Revision comparison data
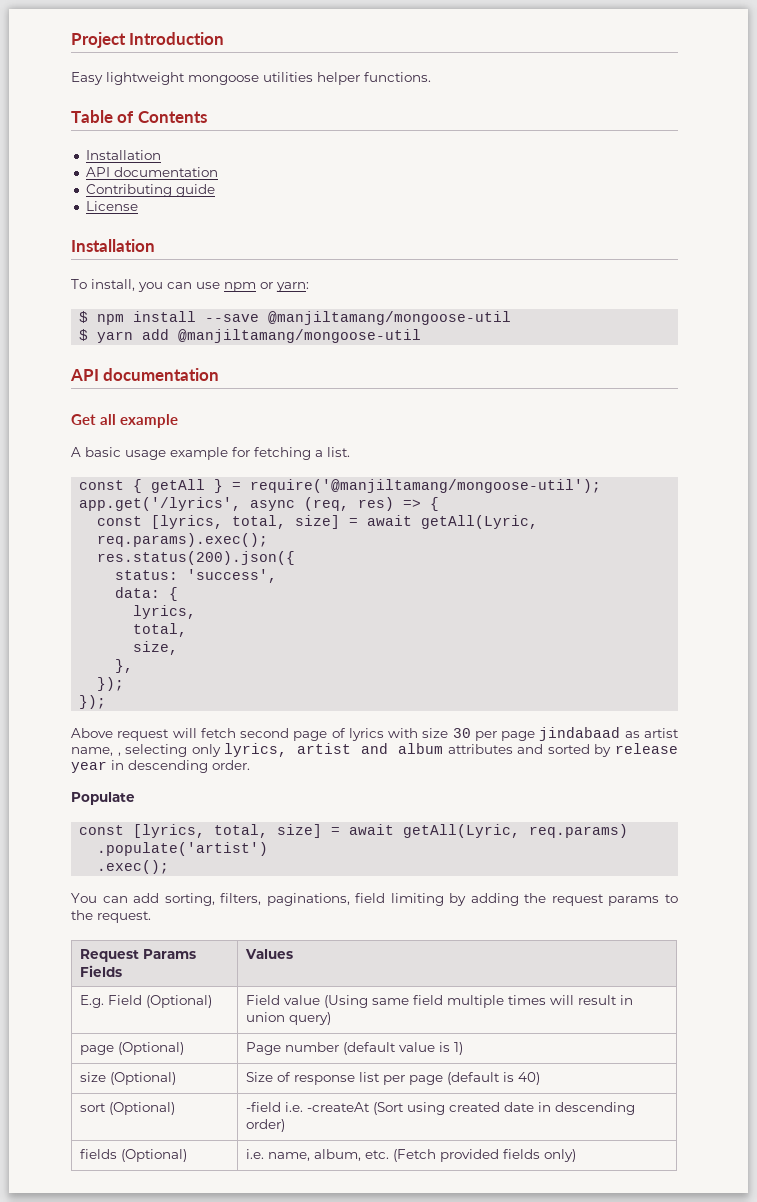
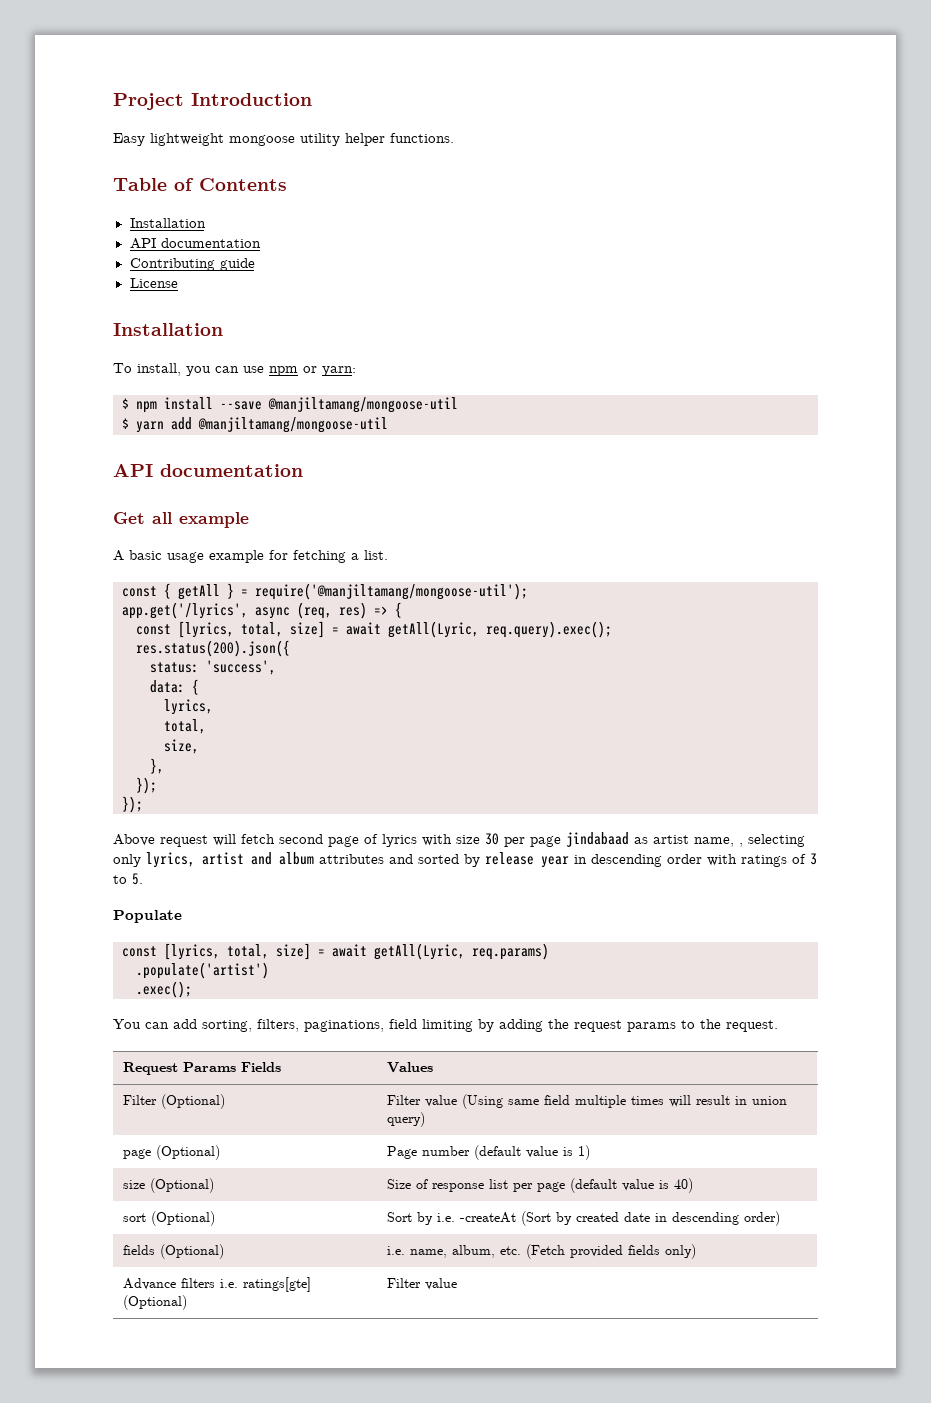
- Easy lightweight mongoose utilities helper functions.
+ Easy lightweight mongoose utility helper functions.
- const [lyrics, total, size] = await getAll(Lyric, req.params).exec();
+ const [lyrics, total, size] = await getAll(Lyric, req.query).exec();
- Above request will fetch second page of lyrics with size 30 per page jindabaad as artist name, , selecting only lyrics, artist and album attributes and sorted by release year in descending order.
+ Above request will fetch second page of lyrics with size 30 per page jindabaad as artist name, , selecting only lyrics, artist and album attributes and sorted by release year in descending order with ratings of 3 to 5.
- E.g. Field (Optional) | Field value (Using same field multiple times will result in union query)
+ Filter (Optional) | Filter value (Using same field multiple times will result in union query)
- size (Optional) | Size of response list per page (default is 40)
+ size (Optional) | Size of response list per page (default value is 40)
- sort (Optional) | -field i.e. -createAt (Sort using created date in descending order)
+ sort (Optional) | Sort by i.e. -createAt (Sort by created date in descending order)
+ Advance filters i.e. ratings[gte] (Optional) | Filter value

> **What is required**
Each line from the one containing "- E.g. Field" through the end of the entries, both included, is to be returned exactly, with no other lines.

> **The completed task**
- E.g. Field (Optional) | Field value (Using same field multiple times will result in union query)
+ Filter (Optional) | Filter value (Using same field multiple times will result in union query)
- size (Optional) | Size of response list per page (default is 40)
+ size (Optional) | Size of response list per page (default value is 40)
- sort (Optional) | -field i.e. -createAt (Sort using created date in descending order)
+ sort (Optional) | Sort by i.e. -createAt (Sort by created date in descending order)
+ Advance filters i.e. ratings[gte] (Optional) | Filter value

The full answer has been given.